Asymptotic Behavior of Principal Component Projections for Multivariate Extremes
Holger Drees
TL;DR
This work develops a PCA-based approach for estimating the extremal dependence structure of a regularly varying $d$-dimensional vector via its angular measure. By projecting extreme observations onto a data-driven lower-dimensional subspace, the authors derive asymptotic results for the PCA projection and the resulting excess risk, including explicit limit distributions when the limit projection is unique.

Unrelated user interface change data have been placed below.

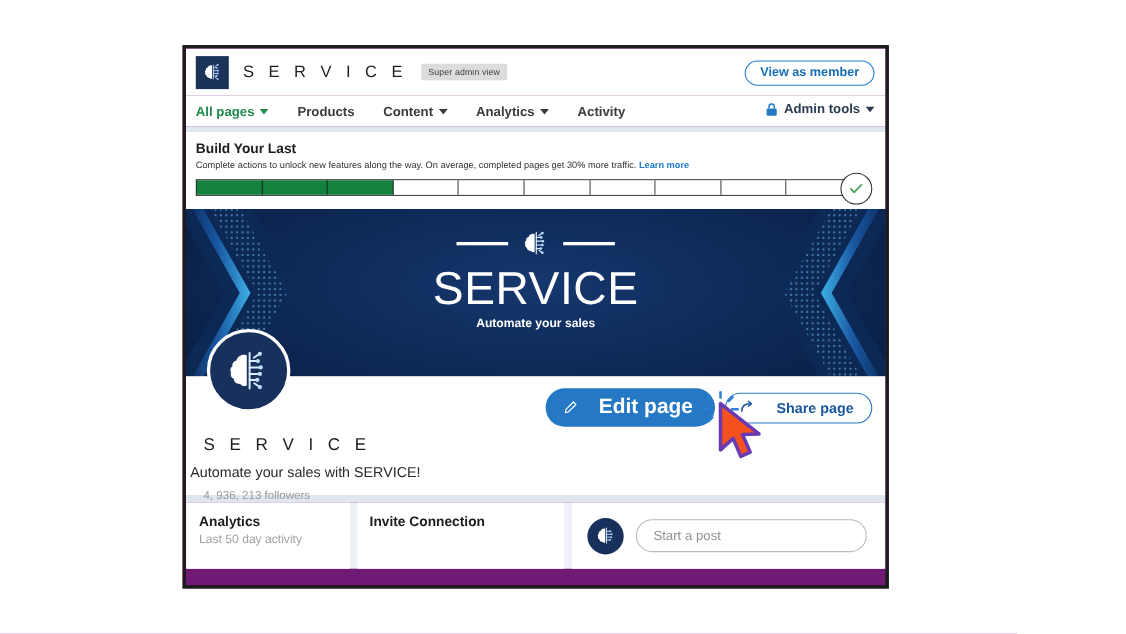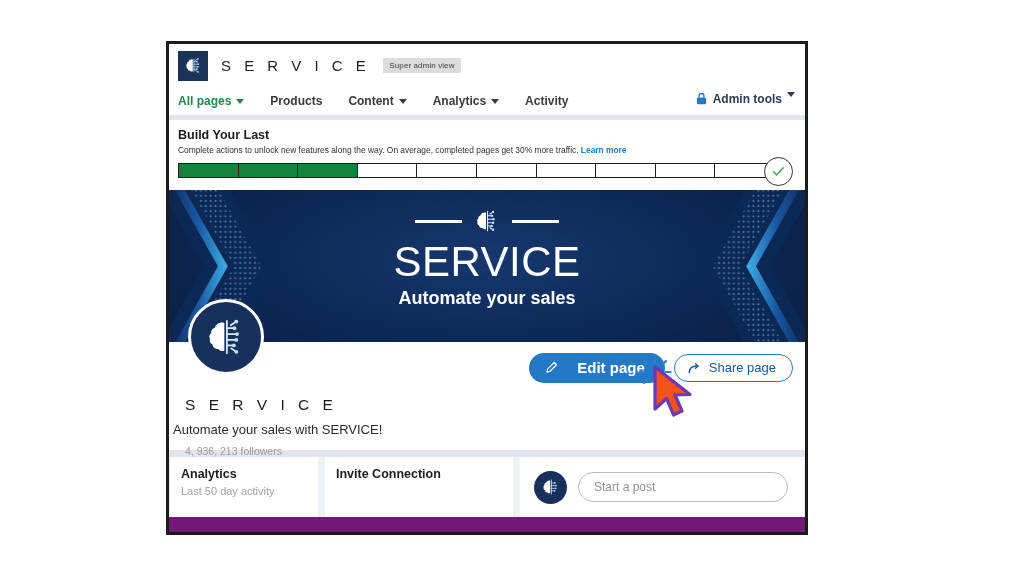--- a/index.html
+++ b/index.html
@@ -359,6 +359,7 @@
 
     <div class="admin-badge">Super admin view</div>
 
+    <div class="view-as-btn">View as member</div>
   </div>
 
   <div class="navbar">

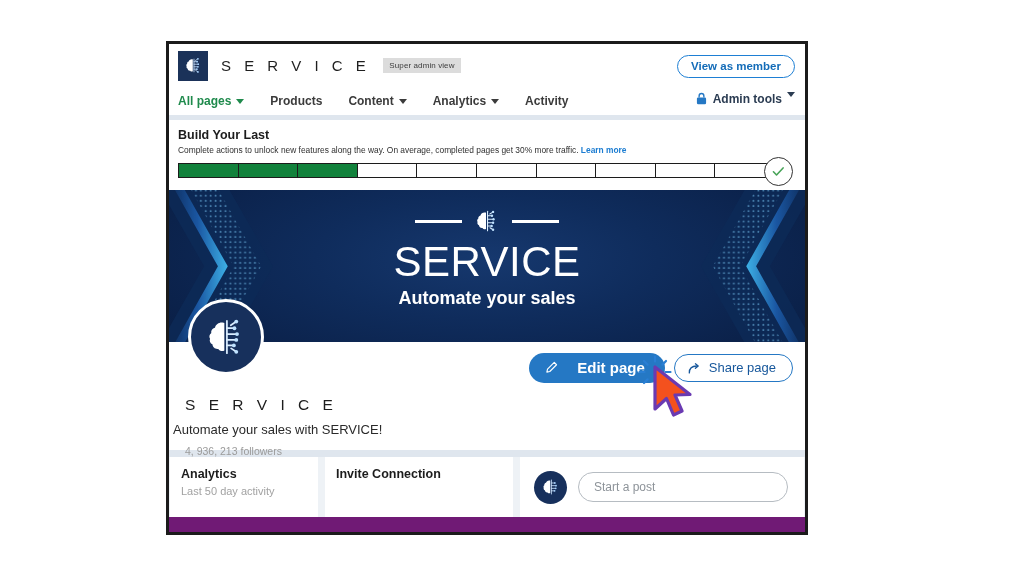--- a/index.html
+++ b/index.html
@@ -94,7 +94,7 @@
   .admin-tools {
     position: absolute;
     right: 10px; top: 5px;
-    display: flex; 
+    display: flex; align-items: center;
     color: #2b3c52;
     font-size: 12px;
     font-weight: bold;

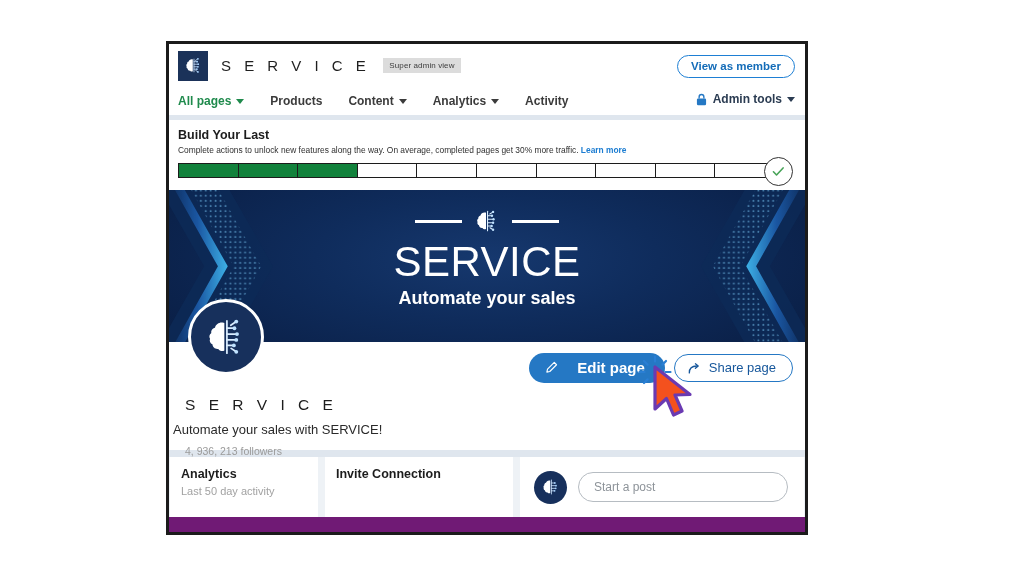--- a/index.html
+++ b/index.html
@@ -196,7 +196,7 @@
   }
   .banner-tag {
     color: #ffffff;
-    font-size: 18px;
+    font-size: 11px;
     font-weight: bold;
     margin-top: 4px;
   }

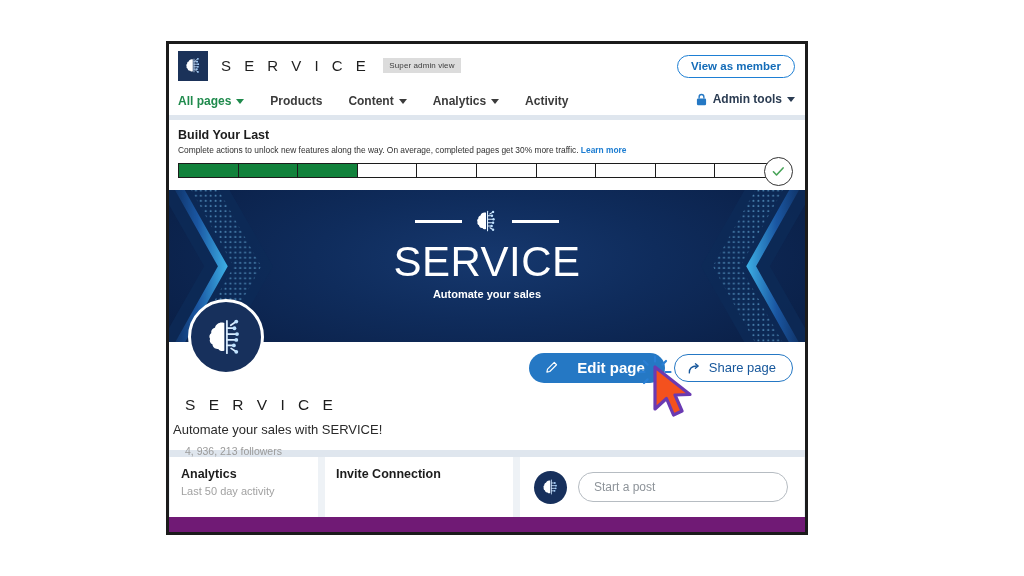--- a/index.html
+++ b/index.html
@@ -247,7 +247,7 @@
   .btn-edit {
     background: #2578c4;
     color: #ffffff;
-    font-size: 15px;
+    font-size: 19px;
     font-weight: bold;
     border-radius: 20px;
     padding: 6px 20px 7px 16px;

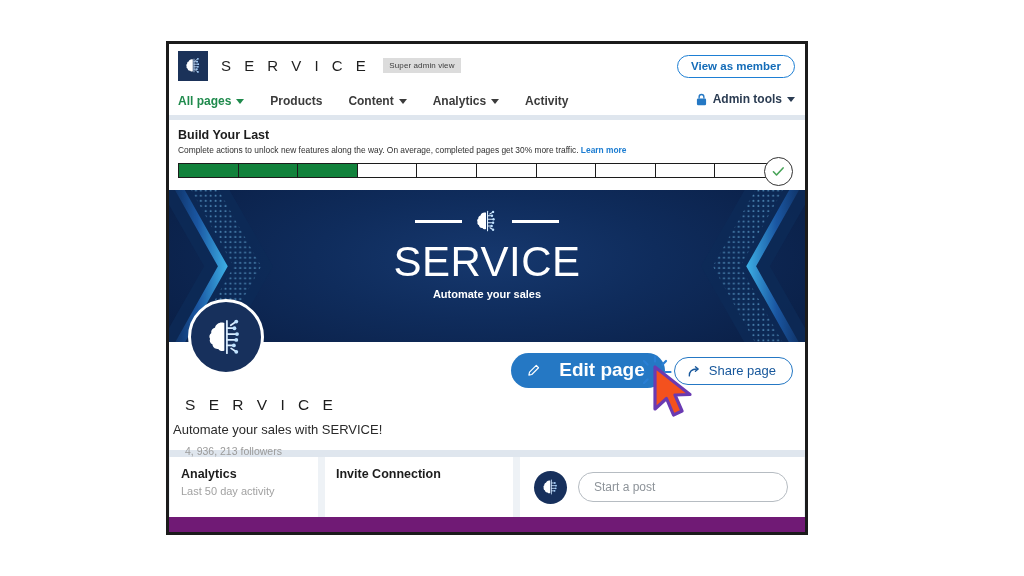--- a/index.html
+++ b/index.html
@@ -258,11 +258,11 @@
     background: #ffffff;
     color: #17579b;
     font-size: 13px;
-    font-weight: normal;
+    font-weight: bold;
     border: 1.5px solid #2578c4;
     border-radius: 20px;
     padding: 5px 16px 6px 13px;
-    display: flex; align-items: flex-end; gap: 7px;
+    display: flex; align-items: flex-start; gap: 19px;
     white-space: nowrap;
   }
 

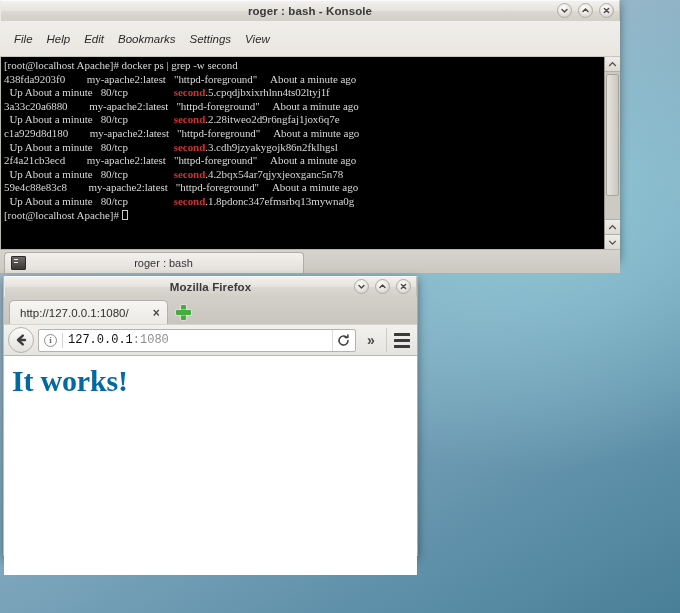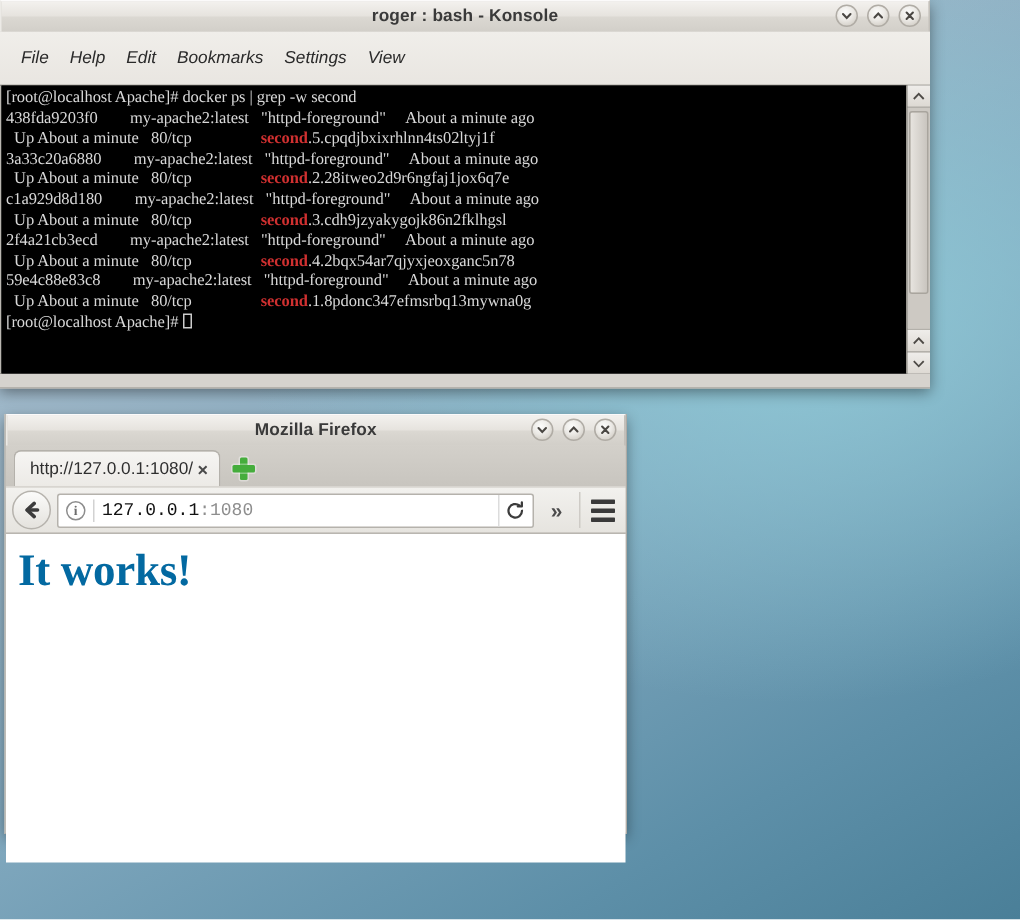--- a/index.html
+++ b/index.html
@@ -413,6 +413,12 @@
       </div>
     </div>
 
+    <div id="konsole-tabbar">
+      <div class="ktab">
+        <span class="ktab-icon"></span>
+        <span class="ktab-label">roger : bash</span>
+      </div>
+    </div>
   </div>
 
   <div class="window" id="firefox">

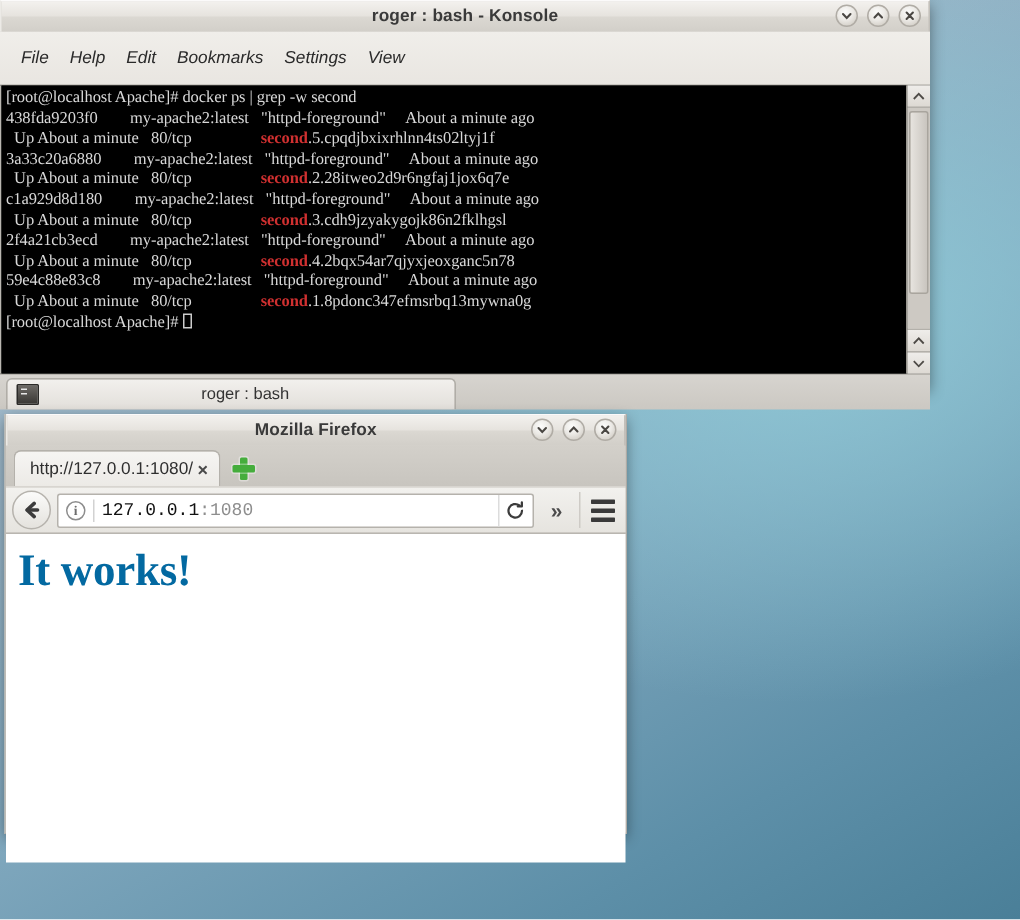--- a/index.html
+++ b/index.html
@@ -212,7 +212,7 @@
     align-items: center;
     padding: 0 7px 0 10px;
     box-sizing: border-box;
-    gap: 3px;
+    gap: 24px;
   }
   .ff-tab-title {
     font-size: 11.5px;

They establish local empirical-process results around the optimal projection and propose a dimension-selection rule that adapts the projection dimension to the data. Simulation studies demonstrate potential gains in finite samples across diverse high-dimensional extreme-value models, suggesting practical benefits for estimating angular measures in moderate-to-high dimensions. Overall, the paper provides a rigorous asymptotic framework and actionable methodology for dimension reduction in multivariate extremes with angular-dependence structure.
Abstract
The extremal dependence structure of a regularly varying $d$-dimensional random vector can be described by its angular measure. The standard nonparametric estimator of this measure is the empirical measure of the observed angles of the $k$ random vectors with largest norm, for a suitably chosen number $k$. Due to the curse of dimensionality, for moderate or large $d$, this estimator is often inaccurate. If the angular measure is concentrated on a vicinity of a lower dimensional subspace, then first projecting the data on a lower dimensional subspace obtained by a principal component analysis of the angles of extreme observations can substantially improve the performance of the estimator. We derive the asymptotic behavior of such PCA projections and the resulting excess risk. In particular, it is shown that, under mild conditions, the excess risk (as a function of $k$) decreases much faster than it was suggested by empirical risk bounds obtained in \cite{DS21}. Moreover, functional limit theorems for local empirical processes of the (empirical) reconstruction error of projections uniformly over neighborhoods of the true optimal projection are established. Based on these asymptotic results, we propose a data-driven method to select the dimension of the projection space. Finally, the finite sample performance of resulting estimators is examined in a simulation study.